Aktuell befinden sich bundesweit rund 550 Personen in etwas über 300 Kirchenasylen. In der evangelischen Kirche in Bayern gewähren Pfarrer derzeit fast 60 Kirchenasyle. Zahlen von der katholischen Kirche in Bayern gibt es nicht. Die Kirchen sehen Kirchenasyl nicht als Instrument, politische Änderungen zu erzwingen. Sie verstehen es als Notlösung, um beispielsweise die Rückführung von Asylsuchenden in deren Heimatländer oder in jene EU-Mitgliedsstaaten zu verhindern, in die sie zuerst eingereist waren – und die nach der so genannten „Dublin“-Regelung der EU für die Durchführung des Asylverfahrens zuständig sind. Bundesweit ist rund jeder zweite Fall der Kirchenasyle – aktuell sind es 254 – ein solcher sogenannter Dublin-Fall. „Kirchenasyl ist eine Tradition, die unseren Rechtsstaat stärkt und nicht von ihm verfolgt werden sollte“, meinte dazu Dietlind Jochims, Vorstandsvorsitzende der Ökumenischen Bundesarbeitsgemeinschaft (BAG) Asyl in der Kirche e.V.

Nun spielte das Kirchenasyl aber lange Zeit praktisch keine Rolle in Deutschland, nur im Zuge von Flüchtlingswellen Anfang der 80er und 90er Jahre kam es wieder dazu.

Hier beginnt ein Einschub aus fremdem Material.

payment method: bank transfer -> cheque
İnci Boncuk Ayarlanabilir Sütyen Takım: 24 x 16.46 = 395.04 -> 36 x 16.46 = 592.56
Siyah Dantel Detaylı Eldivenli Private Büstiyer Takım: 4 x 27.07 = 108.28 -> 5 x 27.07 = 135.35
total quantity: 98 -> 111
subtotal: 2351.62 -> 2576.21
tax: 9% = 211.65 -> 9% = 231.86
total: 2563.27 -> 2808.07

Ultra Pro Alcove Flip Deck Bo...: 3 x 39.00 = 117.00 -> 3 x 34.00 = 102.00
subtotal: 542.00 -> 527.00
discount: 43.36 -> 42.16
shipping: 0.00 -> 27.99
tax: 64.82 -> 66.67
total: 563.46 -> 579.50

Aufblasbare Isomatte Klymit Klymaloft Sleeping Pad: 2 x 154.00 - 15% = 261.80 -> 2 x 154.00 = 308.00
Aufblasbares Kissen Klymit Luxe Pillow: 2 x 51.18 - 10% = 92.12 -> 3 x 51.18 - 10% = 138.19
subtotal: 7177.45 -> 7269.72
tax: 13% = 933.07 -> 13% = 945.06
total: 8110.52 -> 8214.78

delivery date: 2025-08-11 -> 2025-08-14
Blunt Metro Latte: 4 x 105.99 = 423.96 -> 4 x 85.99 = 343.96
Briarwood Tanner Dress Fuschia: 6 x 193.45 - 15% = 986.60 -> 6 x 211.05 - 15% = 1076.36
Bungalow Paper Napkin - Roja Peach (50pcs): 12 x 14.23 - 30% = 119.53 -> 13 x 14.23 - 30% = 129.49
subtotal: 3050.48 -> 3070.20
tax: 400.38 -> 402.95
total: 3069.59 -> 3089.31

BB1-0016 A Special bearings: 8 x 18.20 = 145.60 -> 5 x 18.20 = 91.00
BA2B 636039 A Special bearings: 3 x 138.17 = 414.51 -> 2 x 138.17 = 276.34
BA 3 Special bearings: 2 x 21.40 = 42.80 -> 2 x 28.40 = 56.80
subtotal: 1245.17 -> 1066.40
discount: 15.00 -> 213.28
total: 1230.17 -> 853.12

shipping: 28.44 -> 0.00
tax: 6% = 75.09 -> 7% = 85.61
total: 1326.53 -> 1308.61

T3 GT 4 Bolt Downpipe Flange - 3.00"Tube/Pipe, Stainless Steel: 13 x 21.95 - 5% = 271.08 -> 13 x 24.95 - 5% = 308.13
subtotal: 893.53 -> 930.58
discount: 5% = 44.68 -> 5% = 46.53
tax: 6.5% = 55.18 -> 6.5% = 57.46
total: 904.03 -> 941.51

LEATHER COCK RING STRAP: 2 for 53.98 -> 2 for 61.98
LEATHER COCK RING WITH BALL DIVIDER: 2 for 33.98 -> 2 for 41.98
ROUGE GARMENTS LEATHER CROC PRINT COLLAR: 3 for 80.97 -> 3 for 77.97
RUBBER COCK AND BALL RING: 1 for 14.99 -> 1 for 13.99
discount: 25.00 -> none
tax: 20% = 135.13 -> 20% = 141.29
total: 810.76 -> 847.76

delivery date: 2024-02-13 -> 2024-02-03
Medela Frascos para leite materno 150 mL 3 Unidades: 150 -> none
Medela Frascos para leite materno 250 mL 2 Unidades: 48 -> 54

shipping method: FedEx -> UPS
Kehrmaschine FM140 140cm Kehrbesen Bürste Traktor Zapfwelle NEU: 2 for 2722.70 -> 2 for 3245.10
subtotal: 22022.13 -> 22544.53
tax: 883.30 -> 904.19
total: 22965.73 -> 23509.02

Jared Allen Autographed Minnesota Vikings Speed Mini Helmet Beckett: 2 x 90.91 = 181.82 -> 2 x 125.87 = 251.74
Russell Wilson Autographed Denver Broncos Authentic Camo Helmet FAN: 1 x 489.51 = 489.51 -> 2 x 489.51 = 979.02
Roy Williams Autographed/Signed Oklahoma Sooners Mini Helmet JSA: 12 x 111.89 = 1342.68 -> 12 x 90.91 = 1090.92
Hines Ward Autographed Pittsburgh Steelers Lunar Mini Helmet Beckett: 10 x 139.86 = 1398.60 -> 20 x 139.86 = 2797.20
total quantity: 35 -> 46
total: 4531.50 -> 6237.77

So wurden etwa in Bayern zwischen 2001 und 2011 keine Kirchenasyle beantragt, erst dann stiegen die Fälle wieder an. Außerdem geht das Kirchenasyl auf Zeiten zurück, in denen es eben keinen demokratischen Rechtsstaat gab. Heute jedoch haben alle abgelehnten Asylbewerber ein ordentliches rechtsstaatliches Verfahren inklusive gerichtlicher Berufungsmöglichkeiten und Härtefallkommissionen durchlaufen, das von den Kirchen durch deren Asylgewährung als fehlerhaft eingestuft wird. Ob den Kirchen zusteht, die ordentliche Justiz derart in Zweifel zu ziehen, bleibt eine heikle und offene Frage.